God, the Clergy, and Some Modern

U

Writers

BY THE REV. HENRY S. WHITEHEAD, M.A.

NBIASSED thought and examination reveal that God does not change and that the clergy are not, necessarily, queer. The clergy are much the same as other members of their race, the human. Like the Apostles, mostly rugged fishermen, many of them are even robust. Nowadays they are climbing Mount McKinley, in the trenches, coaching football teams or writing books the same as other men. There comes to mind that notable figure of "muscular Christianity" Moses, the negro monk of the Thebaid who is alleged to have captured and bound four brigands who attacked him in his lonely cell, and, slinging them in pairs over his shoulders, carried them several miles across the sand to the nearest church where he flung them down before the altar as a preliminary to their conversion!

Moses of Nitria antedated Stephen Langton and Alcuin of York by several centuries. These later decadent persons performed no feats greater than to frame Magna Charta and regulate Charlemagne.
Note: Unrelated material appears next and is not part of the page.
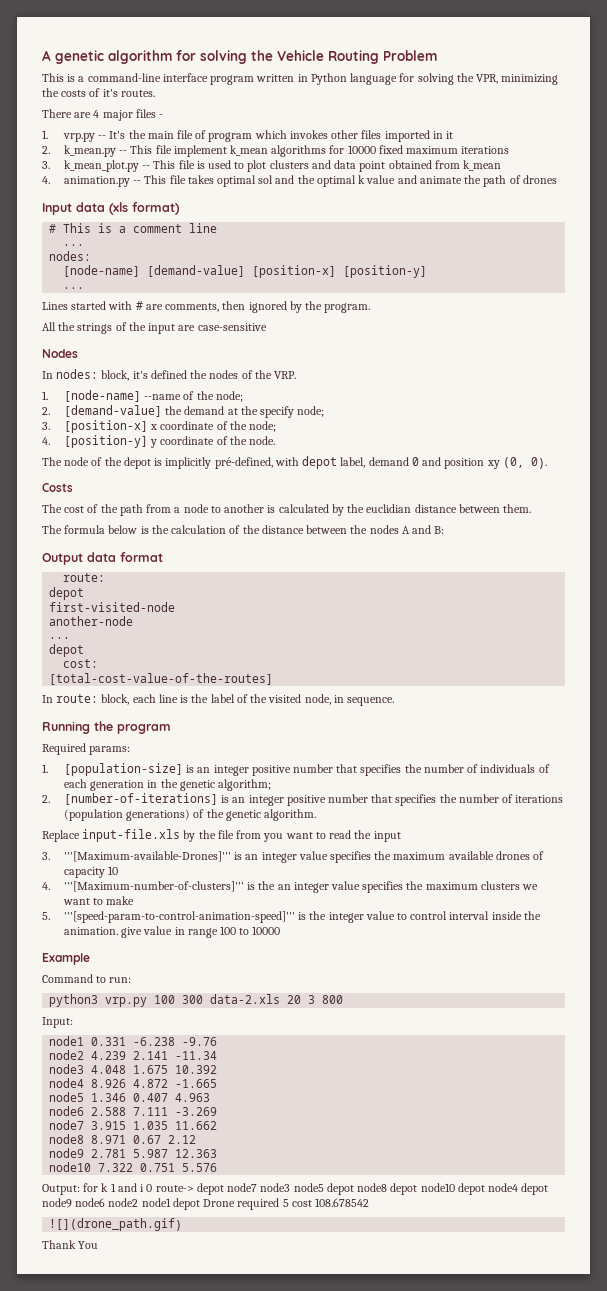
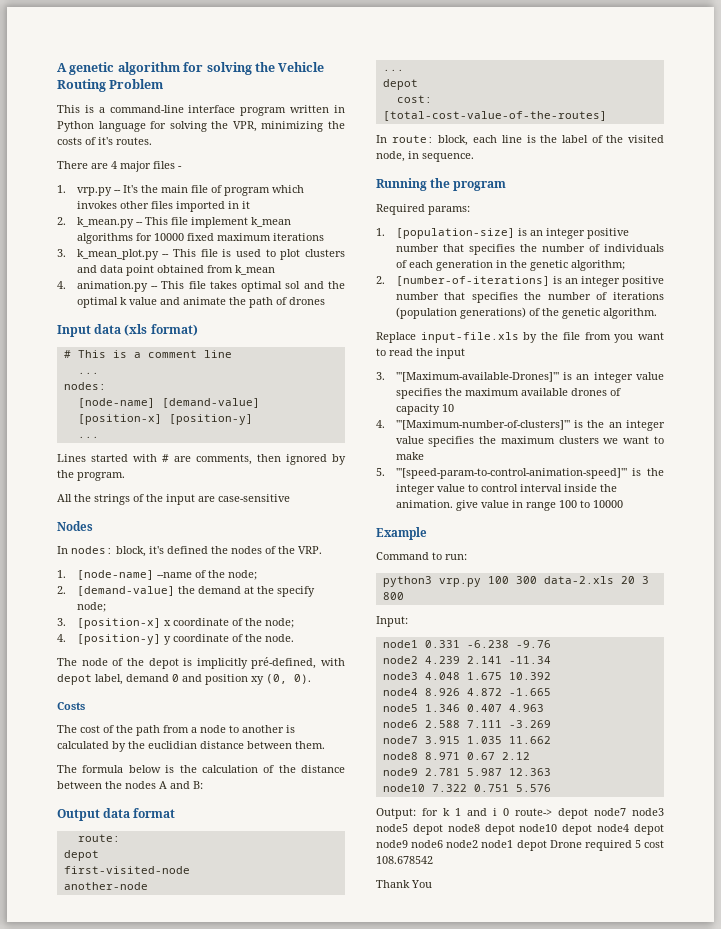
[49,1218,183,1231] // ![](drone_path.gif) -> (433, 860) none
Neither would have been able to manage the four brigands. But anyone who chose to form his opinion of the clergy of to-day by reading about them in the works of modern writers would inevitably acquire the idea that the degeneracy herewith indicated had progressed more rapidly than either the probabilities or the facts would indicate. The cleric of modern literature is a curious personage. Sometimes he is a crank, sometimes merely an imbecile, often only wooden and inert, abnormal and untrue to life. He is afraid of cows. Less manly than the feminists themselves, he languishes at things called pink teas, and does moderately well at croquet.
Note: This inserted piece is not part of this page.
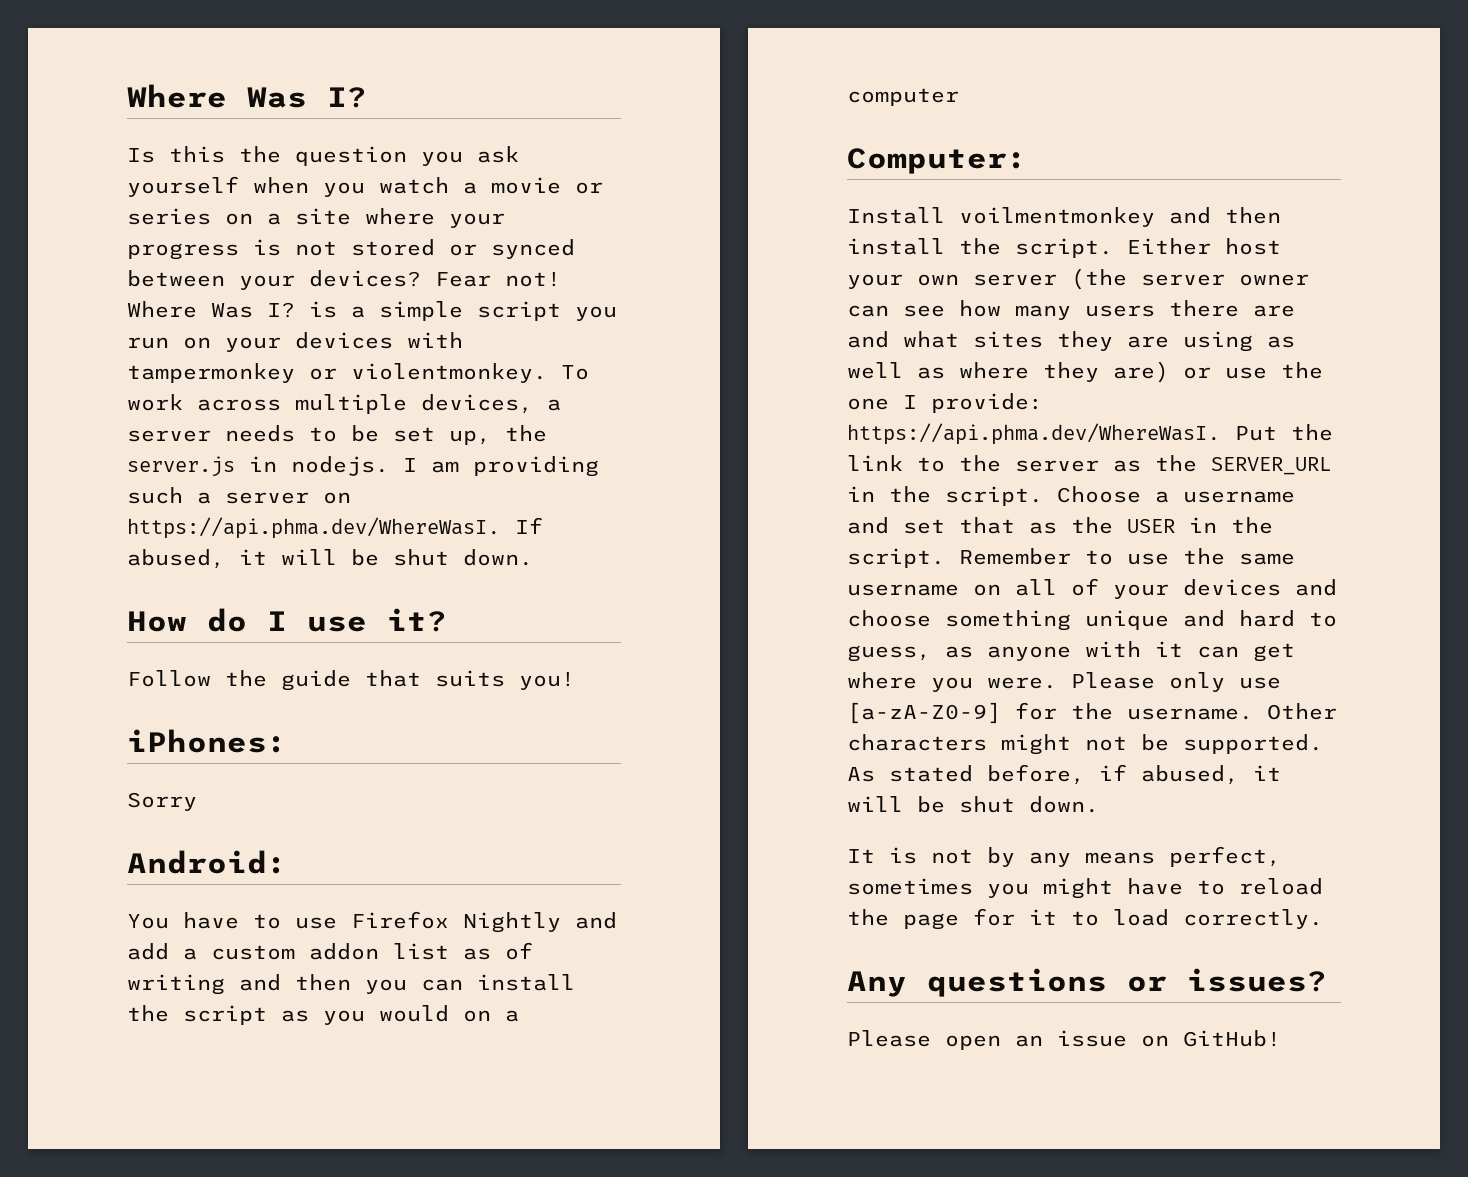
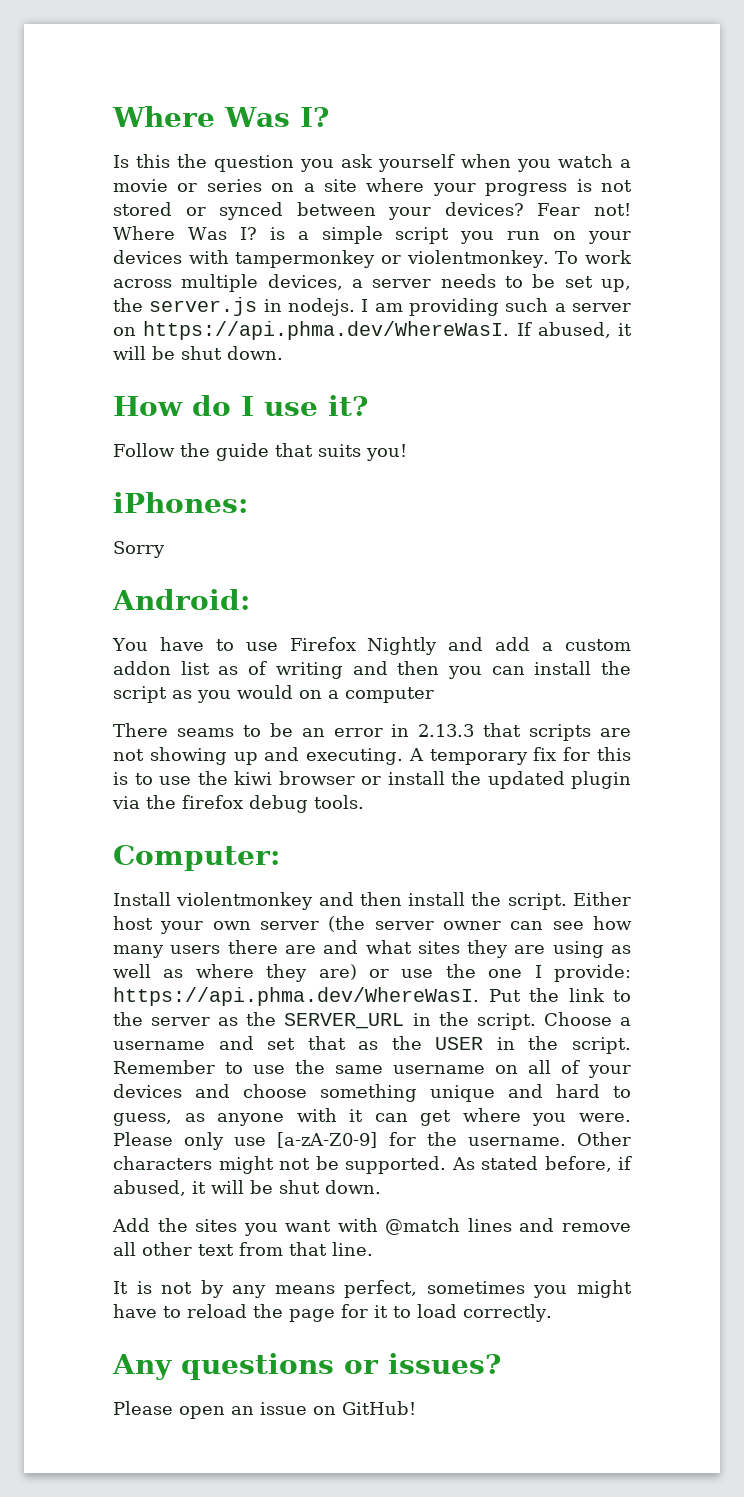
(959, 97) none -> [113,723,631,741] [113,747,631,765] [113,771,631,789] [112,795,364,813] // There seams to be an error in 2.13.3 that scripts are not showing up and executing. A temporary fix for this is to use the kiwi browser or install the updated plugin via the firefox debug tools.
[959,207,1155,227] voilmentmonkey -> [176,892,314,910] violentmonkey
(1099, 804) none -> [112,1218,631,1236] [113,1242,373,1256] // Add the sites you want with @match lines and remove all other text from that line.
The silly young parson in "Penrod" is an excellent example. The Rev. Mr. Kinosling is not only an ass, he is an impossible ass. He is the only abnormal character in that charming and

popular book. One gets the same impression from the books of Victor L. Whitechurch, widely read in England, and in which all the clergy seem gratuitously overdrawn. Out of several dozen clerical characters which have appeared in the fiction of several great weeklies during the past seven or eight years I recall only one who is a natural human being. This is the hero in one of Dr. Rowland's tales in the Saturday Evening Post who was a clergyman only in name, he having allowed himself to be made a deacon in the Episcopal Church out of gratitude to the missionary society which had paid for his edcuation! The hero in "The Inside of the Cup" is almost as thoroughgoing an ass as Hall Caine's "Christian " the Rev John Storm, or as any of the other bewildering types of clerics in that tale of religious paranoia.

This tendency to make clergymen absurd is comparatively recent. The clergy of earlier authors are not thus conspicuous. Stiggins is perhaps the best known of the earlier types. Stiggins was not a member of the Establishment, it is true, and his eccentricities are such as belong to his date and type, but he does not stand out conspicuously from the other Pickwickians. Winkle is an exaggerated adolescent, Tupman an exaggerated old beau, Snodgrass an exaggerated literary bluffer, the elder Weller a very epitome of fat coachmen. Pott and Slurk overdo their rhetoric, their cowardice, and their defiance, and Stiggins is no more overdrawn than they; he fits into the tale exactly.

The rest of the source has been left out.